You’ll note all these cattle trucks are single drive and would have been coupled to far more trailers than their designed GCW permitted but they performed very well.
Dad bought two of those LAD Beavers 2nd hand and the reduction hubs in one had never been serviced. Many operators thought the diff oil went to the hubs too.
Ever bought a genuine 680 oil filter? It’s a stocking and some string, you built your own filter with the spacer washers.
Operators wanted spin on/off filtration, good cooling, Donaldson air cleaners, big fuel tanks etc and Leyland Australia didn’t understand.
Even when the Leyland product was replaced by Macks, it was still only single drive albiet with quad box instead of the 6+1 Leyland offering.
The B61 Mack had much smaller brakes, no power steer, smaller springs, almost identical Hp, similar tare but Mack had a gun sales team and they scored the contracts. They tailored the vehicle to the customer’s needs and for most clients the end result was exactly what they wanted.
As the cattle industry expanded, so too did the transport requirements with double deck trailers now the norm and with trucks that can sit on 100 uphill and down the other side.
A quick Google search will show the most enormous cattle road trains in the Territory all aimed at fast transport. With approx 4 hours before unloading and watering, you can’t afford breakdowns.
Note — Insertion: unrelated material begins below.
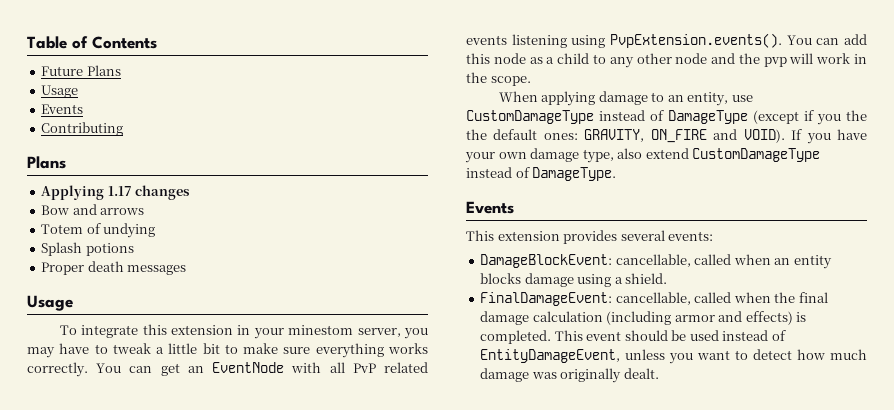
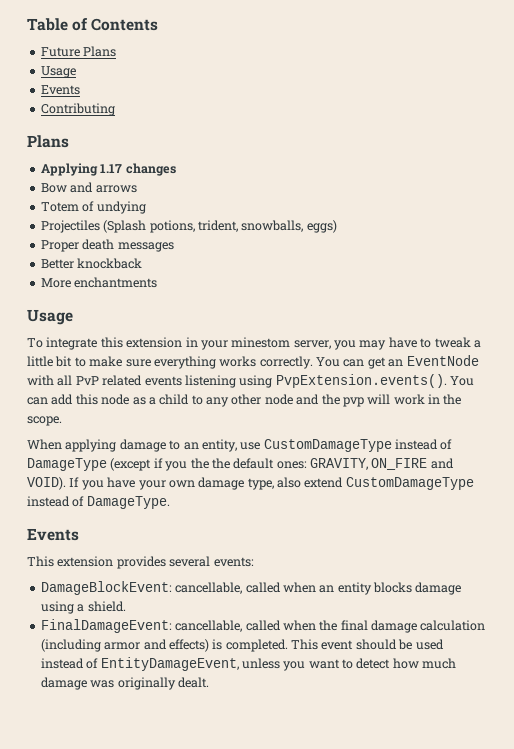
- Splash potions
+ Projectiles (Splash potions, trident, snowballs, eggs)
+ Better knockback
+ More enchantments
Slow old plodders like Rotinoff or Antar are from an earlier era.This is good stuff, Cargo.We have all read bits and bobs in the books about the Oz haulage industry, but your posts bring it into much sharper focus.
Would you say that the 200bhp 4x2 tractor was the standard means of pulling a roadtrain across Australia, in the 1960s? What about sectors other than livestock, mining for instance- surely they wanted more powerful, double-drive tractors, even back then?
From what you say, the main failing of the specification of the British imports (apart from the Oz-specific details like filtration etc.) seems to be the lack of a multi-speed gearbox, with a wide range of ratios. Even an Antar would fly if it had an 18-speed Fuller with an appropriate axle ratio!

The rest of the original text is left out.